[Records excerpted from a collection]
= = = = =
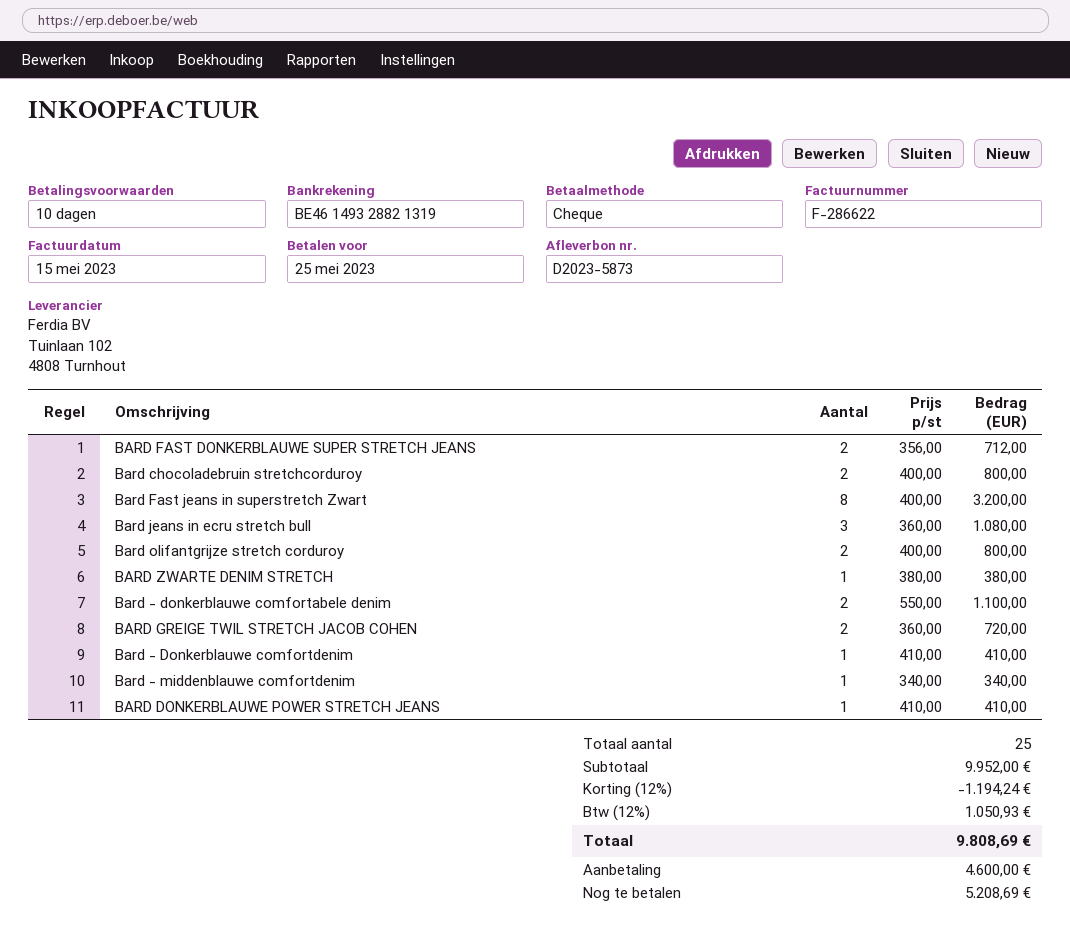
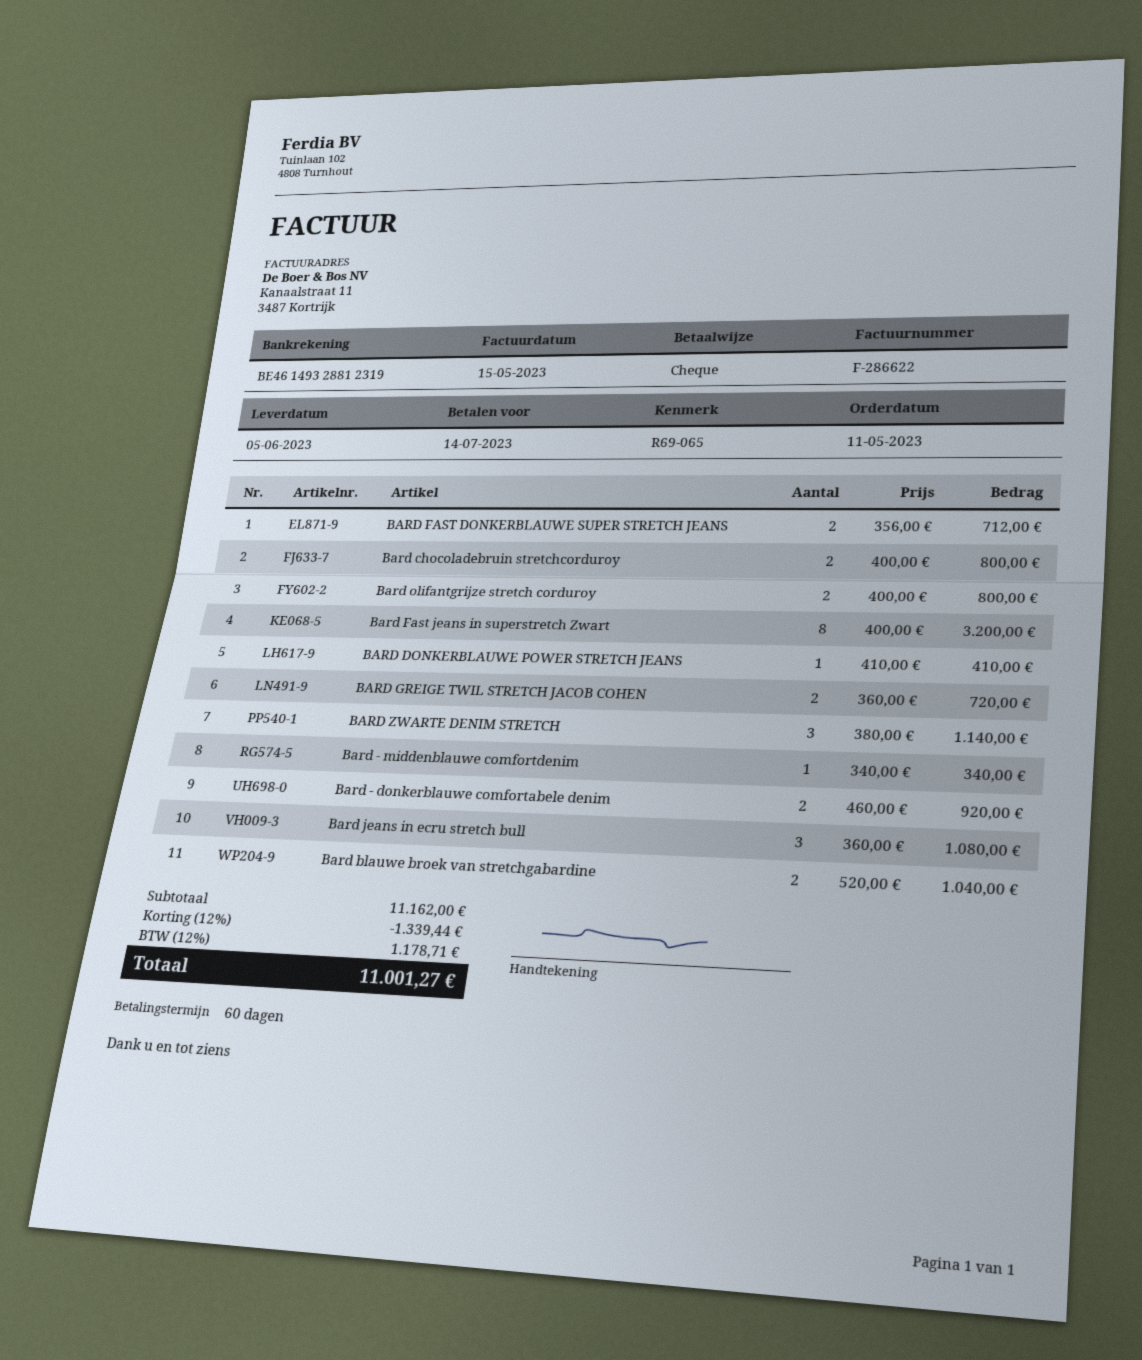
payment terms: 10 days -> 60 days
due date: 2023-05-25 -> 2023-07-14
bank account: BE46149328821319 -> BE46149328812319
BARD ZWARTE DENIM STRETCH: 1 x 380.00 = 380.00 -> 3 x 380.00 = 1140.00
Bard - donkerblauwe comfortabele denim: 2 x 550.00 = 1100.00 -> 2 x 460.00 = 920.00
Bard - Donkerblauwe comfortdenim: 1 x 410.00 = 410.00 -> none
Bard blauwe broek van stretchgabardine: none -> 2 x 520.00 = 1040.00
subtotal: 9952.00 -> 11162.00
discount: 12% = 1194.24 -> 12% = 1339.44
tax: 12% = 1050.93 -> 12% = 1178.71
total: 9808.69 -> 11001.27

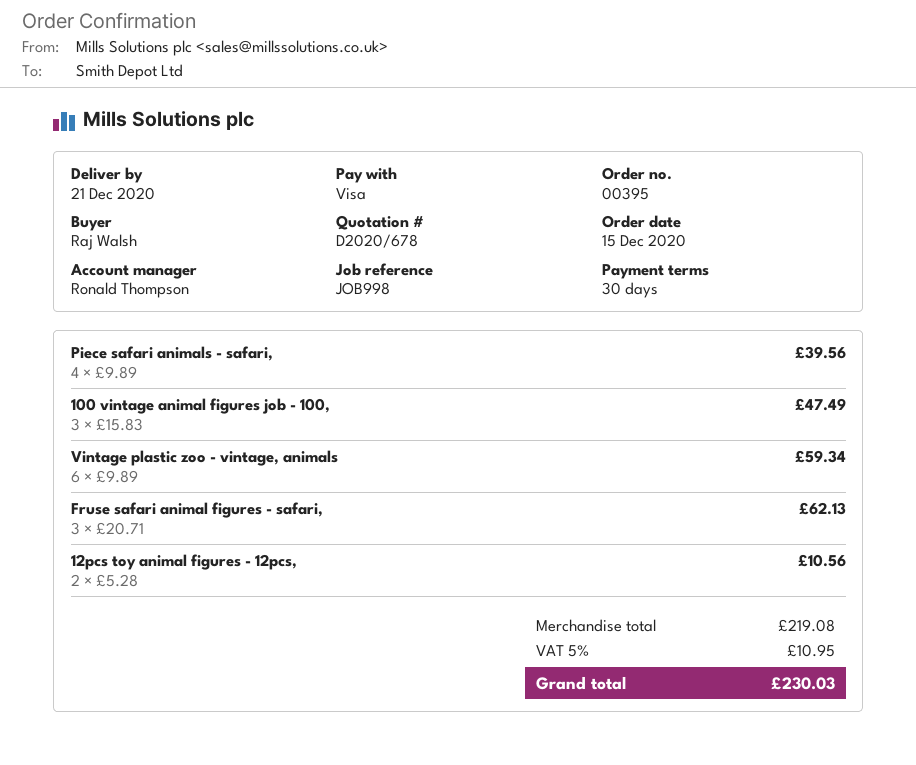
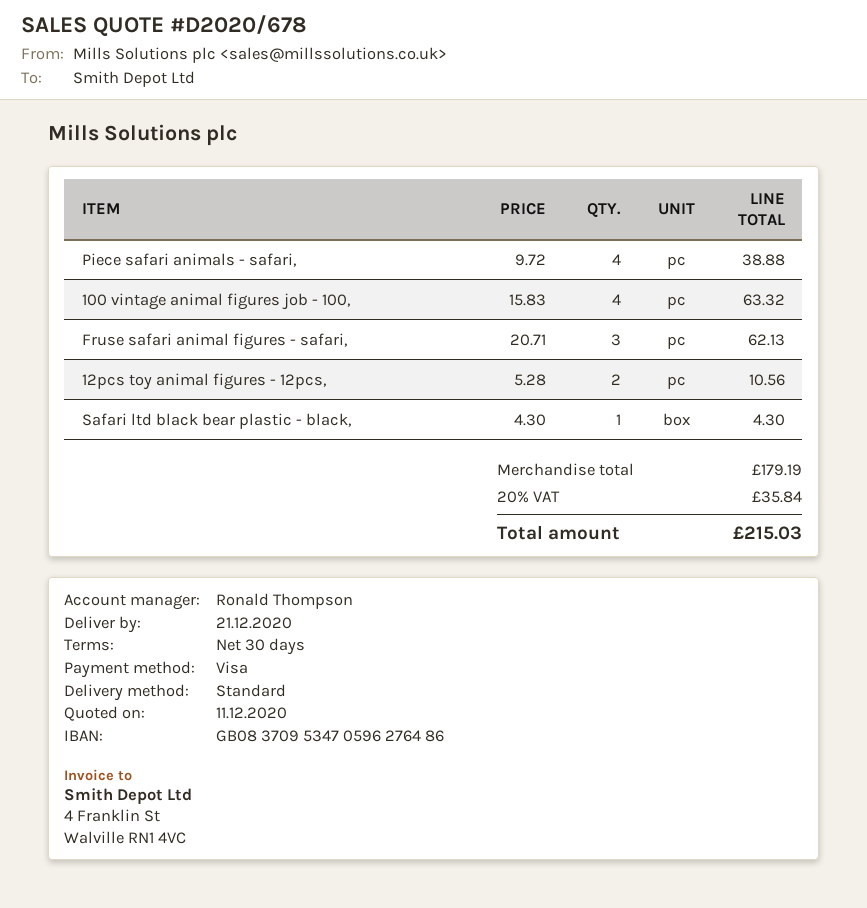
Piece safari animals - safari,: 4 x 9.89 = 39.56 -> 4 x 9.72 = 38.88
100 vintage animal figures job - 100,: 3 x 15.83 = 47.49 -> 4 x 15.83 = 63.32
Vintage plastic zoo - vintage, animals: 6 x 9.89 = 59.34 -> none
Safari ltd black bear plastic - black,: none -> 1 x 4.30 = 4.30
subtotal: 219.08 -> 179.19
tax: 5% = 10.95 -> 20% = 35.84
total: 230.03 -> 215.03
= = = = =
=== Problem to solve ===
Copy each line of the records containing the string "plastic".

=== Response to this task ===
Vintage plastic zoo - vintage, animals: 6 x 9.89 = 59.34 -> none
Safari ltd black bear plastic - black,: none -> 1 x 4.30 = 4.30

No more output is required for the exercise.